Swetts Meadow is located in Limington, ME and owned by the state. Swetts Meadow is roughly 20-25 minutes from the USM Gorham campus. I chose this wetland because I can access it easily and I know how to get there; I drive by every week so it is convenient to stop and make observations. This wetland is classified as a Wet Meadow - dominantly freshwater forested/shrub swamp. Swetts Meadow has an access point by the roadway, and is circled by a forested area.

Wetland Characteristics

Soil 
Soil classification shows that the majority of the soil in the meadow is sandy loam mixed with areas of wet peat. Approximately 56.3 acres of
Swetts Meadow has soil classified as being hydric. Soils with hydric conditions develop under saturation, flooding, or ponding conditions long enough to develop aerobic conditions in the upper portion of the soil. Based on this definition, the hydric soils at Swetts Meadow are dark and wet with high accumulation of organic matter (Web Soil Survey, 2012).

Hydrology
There are many water features to consider, including water table, flooding frequency, ponding frequency, and surface water. Firstly, the "water table" refers to a saturated zone in the soil (Web Soil Survey, 2012). In Swetts Medow, the depth to water table ranges from 0-25 cm where the hydric soils are located, and 50-100 cm where soil is not classified as hydric. Flooding frequency in the hydric area is considered none to rare, and the ponding frequency is classified as frequent. When I visited the wetland, there was standing water.


Vegetation

Vegetation I expect to see at the meadow.
The Maine DEP’s a Guide for Code Enforcement Officers (Tiner, 2012), USGA PLANT Database (USGA, 2012), and Vegetation of Maine Wetlands lecture notes (Wilson, 2012) were used to gather all information present, all accessed on 3/30/12

Wetland Type

Common Name

Scientific Name

Growth Form

Wetlands Indicator Class

Abundance (Based on site visit)

PUB/SS1Fh

tussock sedge

Carex stricta

sedge

OBL

Dominant

 

bluejoint reed grass

Calamagrostis canadensis

grass

FACW

rare

 

reed canary grass

Phalaris arundinacea

grass

FACW

rare

 

bulrush

Scirpus litoralis

sedge

OBL

Dominant

 

wool grass

Scirpus cyperinus

sedge

FACW

rare

PSS3/1Eh, PSS1/EM1Eh, PFO4/2E

steeplebush

Spiraea tomentosa

shrub

FACW


 

broadleaved meadowsweet

Spiraea latifolia

shrub

FAC


 

willows

Salix ___

tree/shrub

FACW/OBL


 

speckled alder

Alnus incana

shrub

NI


 Wildlife & Other Interesting Facts 

  


 Besides the occasional insect, I did not see any aquatic organisms. I did see some vegetation growing below the surface of the water, which needs to be identified. The wetland appeared to be in good condition, besides the rusty culvert and a sign post in the water. Since a road cuts through a portion of the meadow, it may be affected by the application of road salts in the winter, heavy metals from car exhaust, and other disturbances. It would be interesting to look into some of these factors.   

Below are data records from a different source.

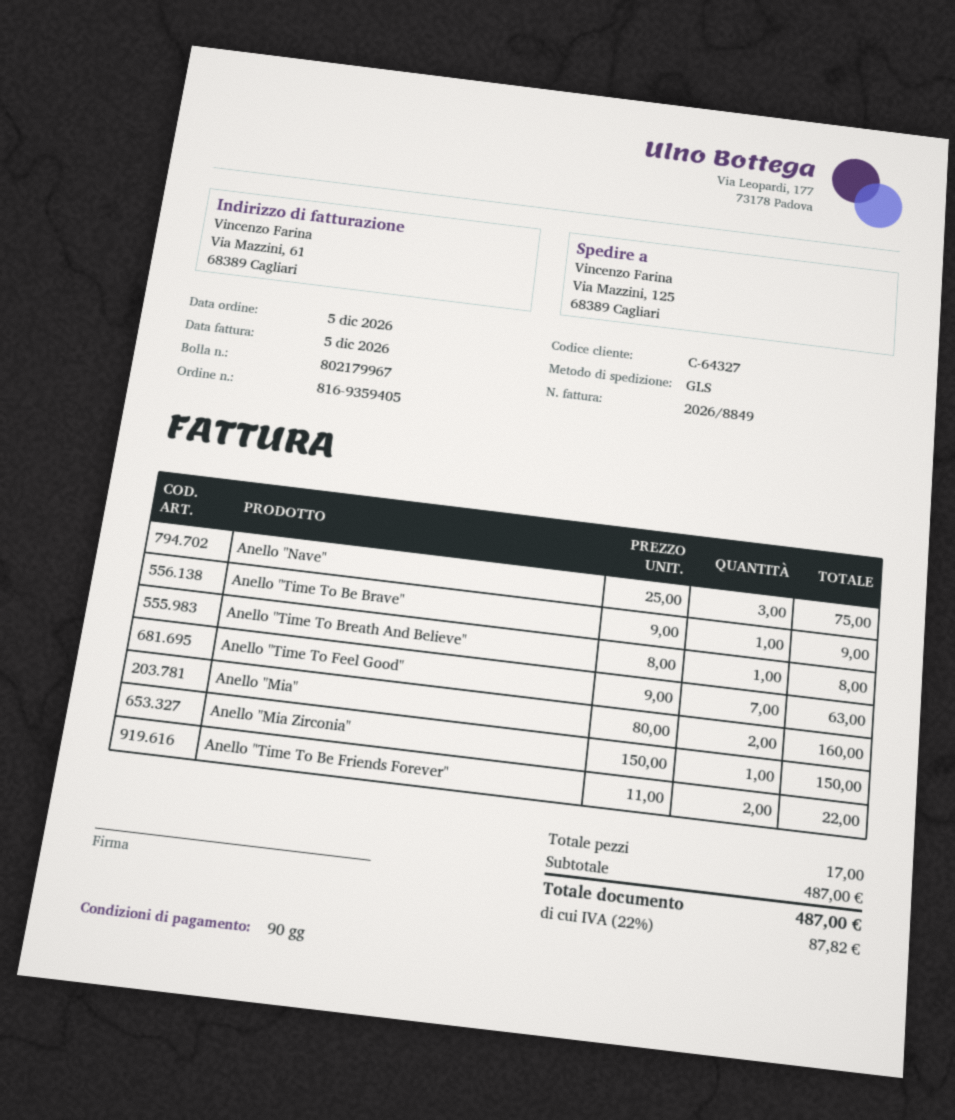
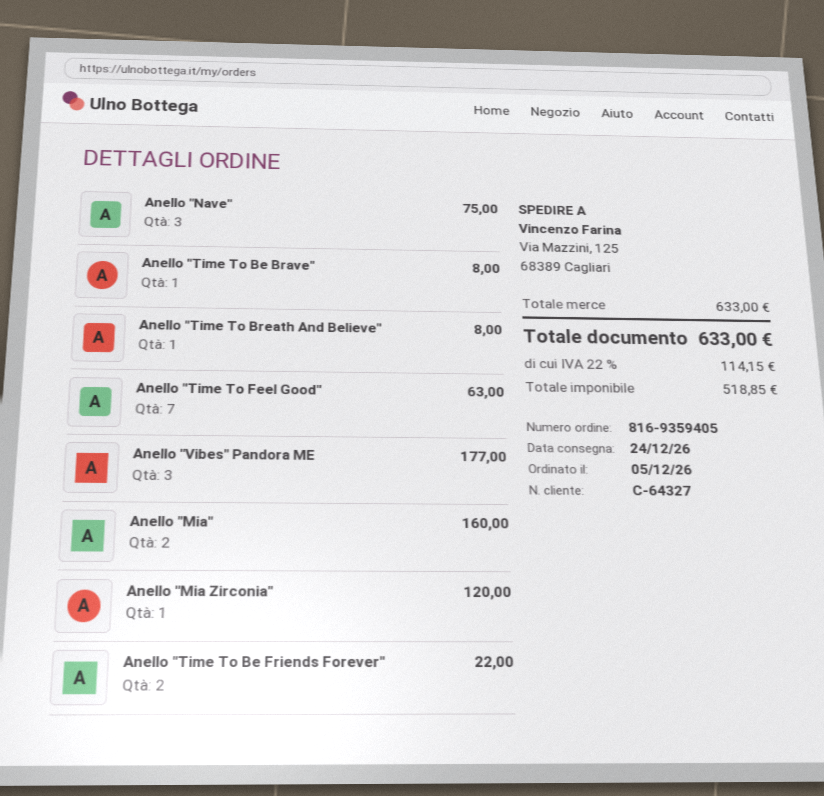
Anello "Time To Be Brave": 1 for 9.00 -> 1 for 8.00
Anello "Mia Zirconia": 1 for 150.00 -> 1 for 120.00
Anello "Vibes" Pandora ME: none -> 3 for 177.00
subtotal: 487.00 -> 633.00
tax: 22% = 87.82 -> 22% = 114.15
total: 487.00 -> 633.00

I researched Swetts Meadow on Academic Search Complete, Environment Search Complete, and Google Scholar, but no results were found. A simple google search resulted in finding some sparse information about the meadow. From TopoZone.com, I found a topographic map of the wetland - along with the following information:

            “Swetts Meadow is a Swamp in the state of Maine (county of York), located at latitude-longitude coordinates of N 43.72948 and W-70.7009. Swetts Meadow is shown in the center of the topographic (topo) map, which is sourced from the United States Geographical Survey map USGS Limington quad. The nearest major town is Limington, ME” (TopoZone, 2012).    

Other than this small bit of information, I found this location listed on a hunting website titled expertgps.com, catering to the York, County area. Coordinates were listed, as well as an interactive aerial map.



References:

Expert GPS. (2012). Accessed on April 2nd, 2012. http://www.expertgps.com/

National Wetlands Inventory (2012). Accessed on January 22nd, 2012. http://www.fws.gov/wetlands/

Tiner, Ralph W. (2012). Maine Wetlands and their Boundaries: A Guide for Code Enforcement Officers. Maine DEP. Accessed on March 30th, 2012. http://www.maine.gov/dep/water/wetlands/meadow.htm

TopoZone (2012). Accessed on April 2nd, 2012. http://www.topozone.com/map.asp?lat=43.7294&lon=-70.7014&s=50&size=s

United States Department of Agriculture. (2012). Web Soil Survey. http://websoilsurvey.nrcs.usda.gov/app/WebSoilSurvey.aspx

United States Fish and Wildlife Service. (2012). Wetlands Mapper: USGS Topo. http://107.20.228.18/Wetlands/WetlandsMapper.html

USGA Wetland Indicator Status (2012). USGA PLANTS Database. Accessed on March 30th, 2012. http://plants.usda.gov/wetland.html

Wilson, Karen. (2012). Vegetation of Maine Wetlands. Lecture 5 Notes. [pdf]. Accessed on March 30th, 2012.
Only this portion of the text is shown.